Getting through the night
December 1, 2014
Continued from Issue 4, Vol. 69 of the Wildcat Tales
Death is something that all of us will encounter in some point of life, whether it’s a family member, a friend, or a loved one. When we are younger, we don’t recognize the fact that life comes to an end for all. We just assume that we all live forever and death is nonexistent.
Reality hit me upside the head when I was a third grader. My papaw was sick due to lung cancer.
I remember the night I received the news of his death. We had visited him a couple weeks before at the hospital. It had been the first time I visited a sick person at a hospital before, the first time I saw my dad cry.
That night my sister and I were about to take our shower when our dad called us all downstairs to his office. He told us the news and said we were leaving for Alabama tomorrow morning, where the funeral was being held.

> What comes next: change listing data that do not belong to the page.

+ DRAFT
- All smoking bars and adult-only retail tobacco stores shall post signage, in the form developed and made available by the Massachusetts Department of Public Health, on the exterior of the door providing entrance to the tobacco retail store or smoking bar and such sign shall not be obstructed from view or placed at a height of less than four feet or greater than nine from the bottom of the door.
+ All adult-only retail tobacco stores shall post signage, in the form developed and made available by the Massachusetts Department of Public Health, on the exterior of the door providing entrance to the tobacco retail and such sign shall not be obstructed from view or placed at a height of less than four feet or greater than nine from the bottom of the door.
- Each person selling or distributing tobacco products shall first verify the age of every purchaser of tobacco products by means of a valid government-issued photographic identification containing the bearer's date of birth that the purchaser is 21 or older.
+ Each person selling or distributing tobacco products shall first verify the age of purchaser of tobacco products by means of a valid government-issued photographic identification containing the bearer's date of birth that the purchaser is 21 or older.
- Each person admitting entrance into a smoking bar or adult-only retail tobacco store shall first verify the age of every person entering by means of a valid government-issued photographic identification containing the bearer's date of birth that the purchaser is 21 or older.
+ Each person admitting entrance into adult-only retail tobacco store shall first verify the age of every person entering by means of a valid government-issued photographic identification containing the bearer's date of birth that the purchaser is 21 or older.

The drive there was quiet — we didn’t really have much to say. I think we were all remembering Papaw and the memories we’d had with him. Sadly my memories of him were very limited — he was very intimidating to me due to his towering stature. You see, the thing is whenever I visited Nana and Papaw I would always watch TV. They had cable, which was something we didn’t have back home yet. Now I regret watching T.V because I never talked to him much. I never got to bond with him as much as I would’ve liked to. He was just a presence in my life that I sadly didn’t acknowledge much.
It was the first funeral I had ever attended. It was also the hardest I had ever cried. I never knew I could cry that hard, especially about someone I didn’t know that well, but maybe that’s why I cried so hard. I remember my dad and Uncle Jeff giving their eulogies. I actually learned a lot about Papaw from their eulogy, more than I had ever known about him in all the time I had been with him.

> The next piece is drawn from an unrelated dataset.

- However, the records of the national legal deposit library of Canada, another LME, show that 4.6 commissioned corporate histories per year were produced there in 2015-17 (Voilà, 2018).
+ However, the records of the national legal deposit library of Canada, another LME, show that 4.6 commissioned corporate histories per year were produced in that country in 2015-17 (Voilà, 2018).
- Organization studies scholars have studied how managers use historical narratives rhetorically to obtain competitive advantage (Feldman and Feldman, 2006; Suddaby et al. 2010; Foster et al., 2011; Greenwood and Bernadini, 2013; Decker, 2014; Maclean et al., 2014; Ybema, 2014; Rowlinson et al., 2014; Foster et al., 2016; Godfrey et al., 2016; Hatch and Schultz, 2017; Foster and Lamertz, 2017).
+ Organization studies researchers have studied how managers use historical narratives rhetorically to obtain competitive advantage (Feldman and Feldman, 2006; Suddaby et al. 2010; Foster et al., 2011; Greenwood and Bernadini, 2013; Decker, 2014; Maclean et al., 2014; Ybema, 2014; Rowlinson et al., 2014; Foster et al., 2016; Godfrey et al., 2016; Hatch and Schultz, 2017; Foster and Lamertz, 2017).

I didn’t think that visiting the house without him there would be any different than the previous times I had visited, but I was wrong. No longer did I see him play outside with my dad and brothers. No longer did I see him sitting in his recliner in front of the T.V. watching football. No longer did I see him sitting at the head of the table during dinner.
My parents and Nana came into my room one day where I was moping around. I recall them telling me that it was okay to be sad about Papaw and if I wanted to talk them about it I could. Being my stubborn self, I pretended like nothing was wrong and I was fine. Now I’m glad they told me that. It helped me realize that life wasn’t always going to be a happy place and it’s okay to not always be smiling.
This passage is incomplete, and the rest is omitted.